Wer kennt Thomas Hacker? Vermutlich wird der Fraktionsvorsitzende der FDP im Bayerischen Landtag bei der Frage nach entsprechenden Umfragewerten den Kopf noch ein Stück mehr einziehen als seine Kollegen in den anderen Fraktionen. Denn der bedächtige und nach Selbstbeschreibung unerschütterlich zuversichtliche Oberfranke hat es im Vergleich ungemein schwerer, sich als politischer Macher zu verkaufen. Seine Rolle ist im Gegenteil eher darauf ausgelegt, nicht allzu sehr in den Fokus der Öffentlichkeit zu geraten. Er spielt nämlich eine Art Mittlerrolle zwischen seiner Fraktion, den FDP-Landesministern und der von Berlin aus arbeitenden Landesvorsitzenden, der Bundesjustizministerin Sabine Leutheusser-Schnarrenberger. Gestern jedoch geriet Hacker ins Rampenlicht. Er wollte/musste – acht Tage nach Georg Schmid von der CSU – in einer Halbzeitbilanz der vergangenen Legislaturperiode die Politik seiner Fraktion verkaufen. Hinzu kam, dass der Termin mit den Wirrnissen um die Bundespartei und ihrem Vorsitzenden Guido Westerwelle zusammenfiel.

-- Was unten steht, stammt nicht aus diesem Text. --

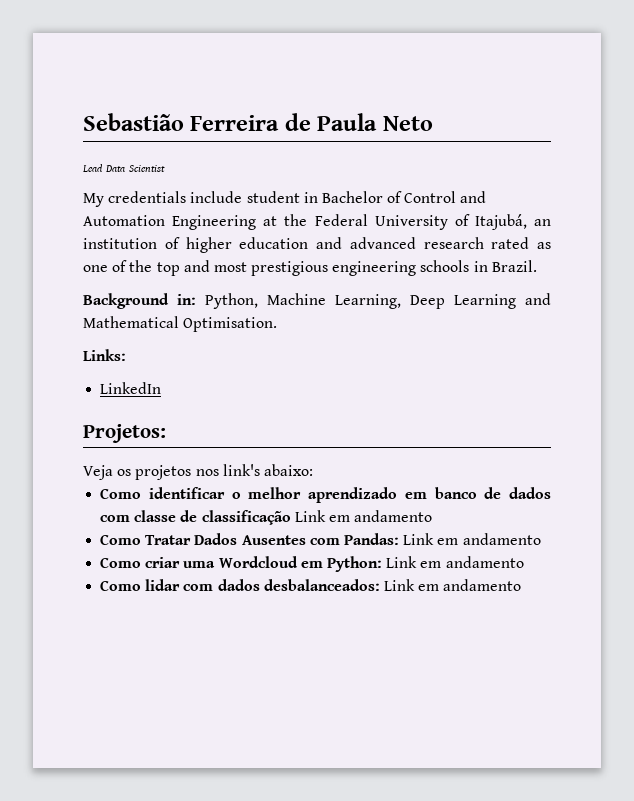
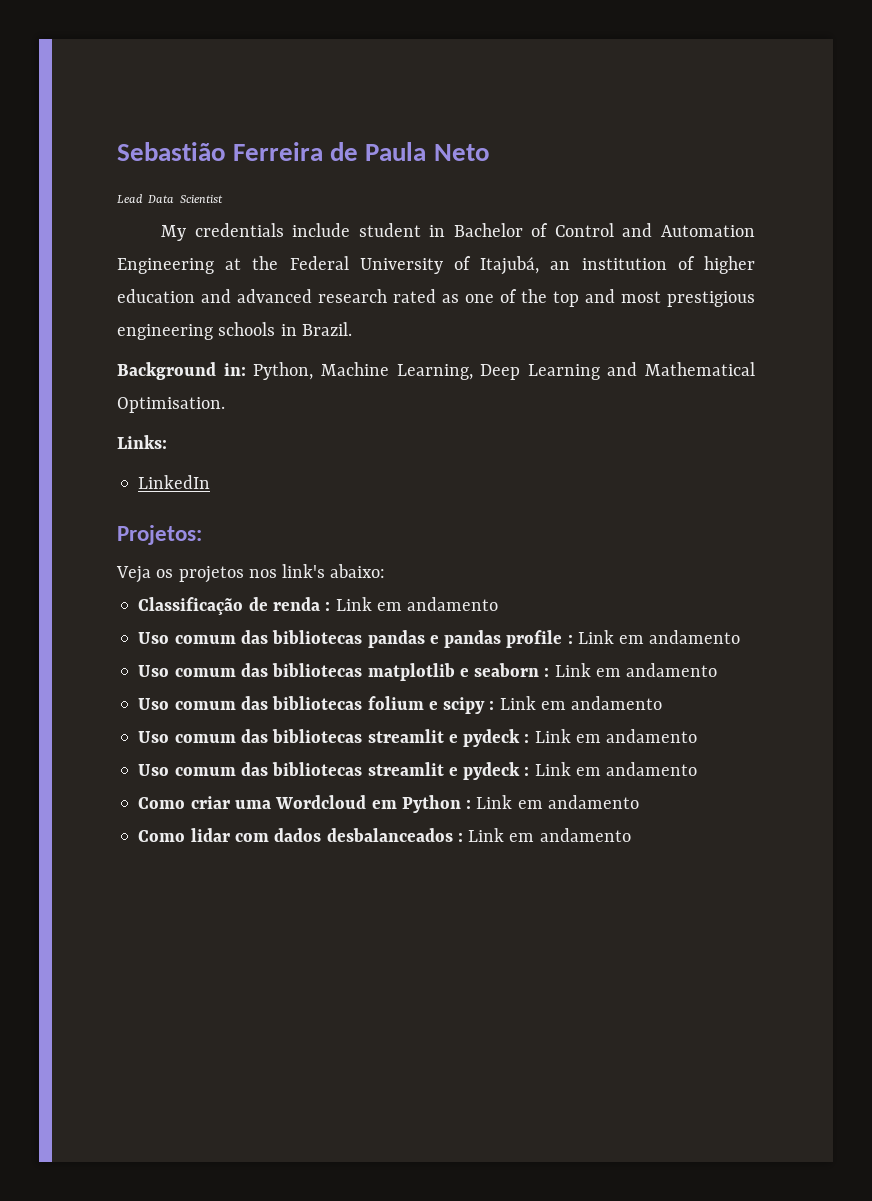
[100,487,551,503] [100,510,433,525] [100,533,399,545] Como identificar o melhor aprendizado em banco de dados com classe de classificação Link em andamento // Como Tratar Dados Ausentes com Pandas: -> [138,597,499,615] [138,630,741,648] [138,663,718,681] [138,696,663,714] [138,729,698,747] [138,762,530,780] Classificação de renda : Link em andamento // Uso comum das bibliotecas pandas e pandas profile : Link em andamento // Uso comum das bibliotecas matplotlib e seaborn : Link em andamento // Uso comum das bibliotecas folium e scipy : Link em andamento // Uso comum das bibliotecas streamlit e pydeck : Link em andamento // Uso comum das bibliotecas streamlit e pydeck :
[326,556,382,572] Python: -> [401,795,472,813] Python :
[263,579,380,591] desbalanceados: -> [326,828,463,842] desbalanceados :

Zu beiden ging Hacker gestern auf Distanz. Dies natürlich in Einklang mit Leutheusser-Schnarrenberger, die schon früh zur Kritik am Bundesvorsitzenden beigetragen hatte. Aber der Landtagsfraktionschef der Liberalen konnte auch darauf verweisen, dass seine Fraktion sich schon früh vom Trend der Bundespartei gelöst habe. Nämlich indem man sich in Bayern nicht auf wenige Themen habe einengen lassen, sondern auf Vielfalt gesetzt habe. Dies ist zum Teil – Stichwort Asylpolitik – richtig, übersieht aber, dass zur Vielfalt hausgemachte bayerische Probleme beigetragen hatten.

Nichtraucherschutzgesetz oder LB-Untersuchungsausschuss – FDP im Fokus

So konnte weniger was das Ergebnis selbst aber was die Öffentlichkeitswirksamkeit angeht der Rechtspolitiker Dr. Andreas Fischer in der Debatte um das Rauchverbot für seine Fraktion durchaus auch rhetorisch glänzen. Noch besser erging es dem Haushaltspolitiker Karsten Klein in seiner Rolle als Mitglied im Landesbank-Untersuchungsausschuss. Besser konnte man die Aufgabe zwischen dem Zünglein an der Waage und der begründeten Durchsetzung kaum ausfüllen. Auch dass Klein und die FDP-geführten Ministerien in den Haushaltsverhandlungen hinsichtlich ihrer Durchsetzungsfähigkeit innerhalb der Koalition kein schlechtes Bild abgaben, ist nicht zu übersehen.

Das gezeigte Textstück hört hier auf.